Error building extension 'cpu_adam'
See original GitHub issueHey guys, I’m having a problem getting DeepSpeed working with XLM-Roberta. I’m trying to run it on an Amazon Linux machine, which is based on Red Hat. Here are a some versions of packages/dependencies I’m using:
cuda version: 10.2
transformers: 4.4.2
pytorch: 1.7.1
deepspeed: 0.3.13
gcc/c++/g++: (GCC) 7.2.1 20170915 (Red Hat 7.2.1-2)
I must admit I had some issues upgrading the CUDA version from the default 10.0 on the instance to 10.2 and GCC from 4.8.5 to 7.2.1 but since I don’t get the error that the torch and installed CUDA versions are different and that GCC has a version lower than 5, I’d assume I’m in the clear.

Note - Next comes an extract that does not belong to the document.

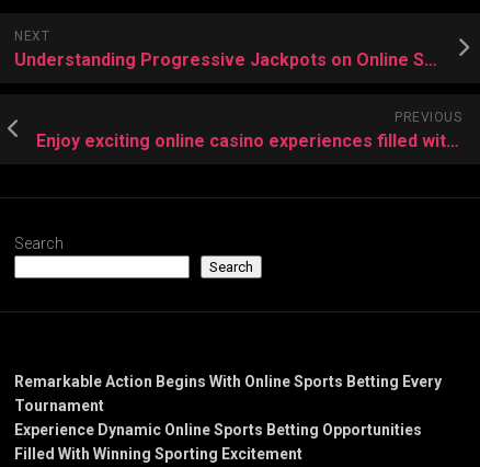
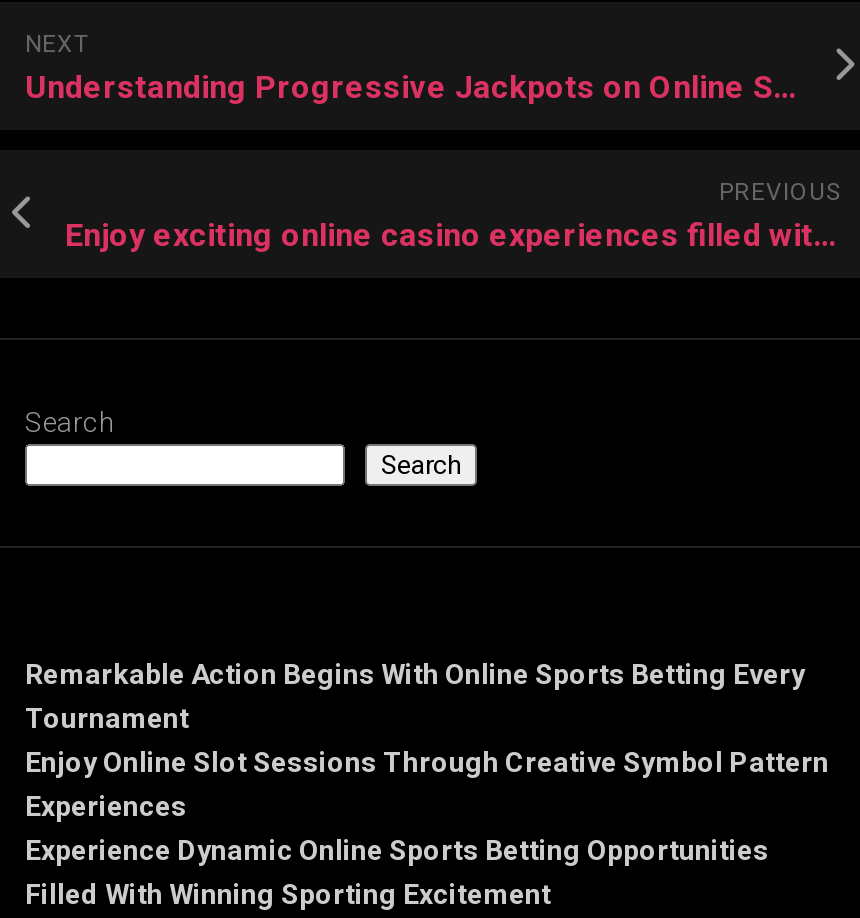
none -> [25,745,829,821] Enjoy Online Slot Sessions Through Creative Symbol Pattern | Experiences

Here’s the essential part of the code I’m running (from a notebook):
import os
os.environ['MASTER_ADDR'] = 'localhost'
os.environ['MASTER_PORT'] = '9994' # modify if RuntimeError: Address already in use
os.environ['RANK'] = "0"
os.environ['LOCAL_RANK'] = "0"
os.environ['WORLD_SIZE'] = "1"
from transformers import Trainer, TrainingArguments, XLMRobertaForSequenceClassification, XLMRobertaTokenizer
model = XLMRobertaForSequenceClassification.from_pretrained('xlm-roberta-base')
training_args = TrainingArguments(
output_dir="./results",
overwrite_output_dir=True,
num_train_epochs=1,
per_device_train_batch_size=64,
per_device_eval_batch_size=64,
save_steps=500,
save_total_limit=2,
deepspeed="my_ds_config.json"
)
trainer = Trainer(
model=model,
args=training_args,
train_dataset=train_dataset,
eval_dataset=val_dataset,
)
trainer.train()
Here’s the content of my config file:
{
"fp16": {
"enabled": true,
"loss_scale": 0,
"loss_scale_window": 1000,
"hysteresis": 2,
"min_loss_scale": 1
},
"zero_optimization": {
"stage": 2,
"allgather_partitions": true,
"allgather_bucket_size": 2e8,
"reduce_scatter": true,
"reduce_bucket_size": 2e8,
"overlap_comm": true,
"contiguous_gradients": true,
"cpu_offload": true
},
"optimizer": {
"type": "Adam",
"params": {
"adam_w_mode": true,
"lr": 3e-5,
"betas": [ 0.9, 0.999 ],
"eps": 1e-8,
"weight_decay": 3e-7
}
},
"scheduler": {
"type": "WarmupLR",
"params": {
"warmup_min_lr": 0,
"warmup_max_lr": 3e-5,
"warmup_num_steps": 500
}
}
}
Here’s the output of my ds_config
:
--------------------------------------------------
DeepSpeed C++/CUDA extension op report
--------------------------------------------------
NOTE: Ops not installed will be just-in-time (JIT) compiled at
runtime if needed. Op compatibility means that your system
meet the required dependencies to JIT install the op.
--------------------------------------------------
JIT compiled ops requires ninja
ninja .................. [OKAY]
--------------------------------------------------
op name ................ installed .. compatible
--------------------------------------------------
cpu_adam ............... [NO] ....... [OKAY]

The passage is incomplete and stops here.